Together with r255906, this fixes a VM fault in Unreal Elemental Demo.

While at it, change the generation of kill and def flags to something that
looks more reasonable. This method is used very late during compilation, so
it probably doesn't matter in practice, and to be honest, I don't know if
this change is actually correct because the semantics in connection with
aggregate registers vs. sub-registers are not clear to me.

Bugzilla: https://bugs.freedesktop.org/show_bug.cgi?id=93264

Diff Detail

Event Timeline

nhaehnle updated this revision to Diff 43168.Dec 17 2015, 12:00 PM
nhaehnle retitled this revision from to AMDGPU: fix overlapping copies in copyPhysReg.
nhaehnle updated this object.
nhaehnle added reviewers: tstellarAMD, arsenm.
nhaehnle added a subscriber: llvm-commits.
lib/Target/AMDGPU/SIInstrInfo.cpp
433

You should use SIRegisterInfo::getHWRegIndex(unsigned Reg) here so we don't have to rely on the order of the enumerations.

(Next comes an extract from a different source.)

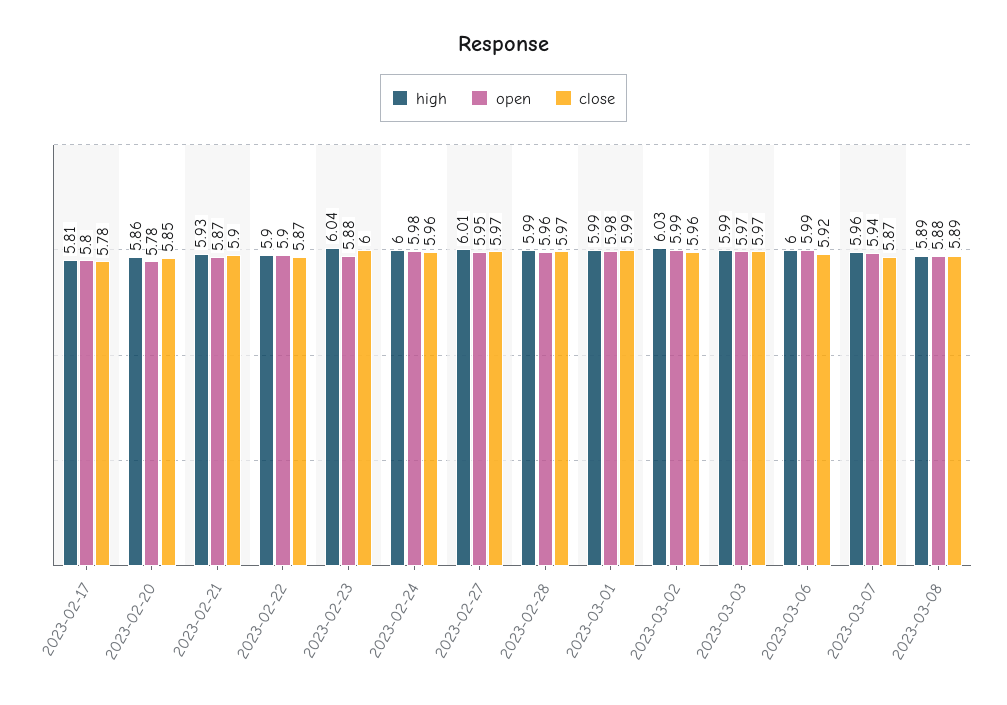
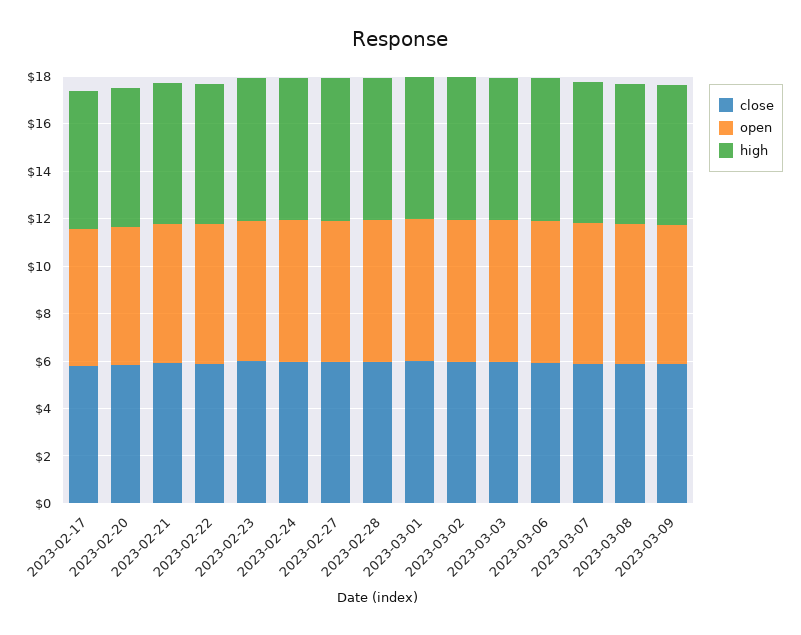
close, 2023-03-09: none -> 6
open, 2023-03-09: none -> 6
high, 2023-03-09: none -> 6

tstellarAMD requested changes to this revision.Dec 18 2015, 7:25 AM
tstellarAMD edited edge metadata.
This revision now requires changes to proceed.Dec 18 2015, 7:25 AM
nhaehnle updated this revision to Diff 43235.Dec 18 2015, 9:08 AM
nhaehnle edited edge metadata.

That makes more sense indeed.

Had to adjust two tests yet again, so I decided to convert the flat-address-space
one so that it uses -DAG. For some reason, -DAG between -NOTs didn't work properly
for the move-addr64-rsrc-dead-subreg-writes one, so I just switched the lines
around again.

lib/Target/AMDGPU/SIInstrInfo.cpp
431–438

Is there some reason why you used a variable here and didn't put this condition directly in the if() below?

nhaehnle added inline comments.Dec 18 2015, 1:50 PM
lib/Target/AMDGPU/SIInstrInfo.cpp
431–438

Yes: the intention was to make it obvious that the condition is constant throughout the loop for both the human and the compiler.

tstellarAMD accepted this revision.Dec 18 2015, 3:39 PM
tstellarAMD edited edge metadata.

LGTM.

This revision is now accepted and ready to land.Dec 18 2015, 3:39 PM
This revision was automatically updated to reflect the committed changes.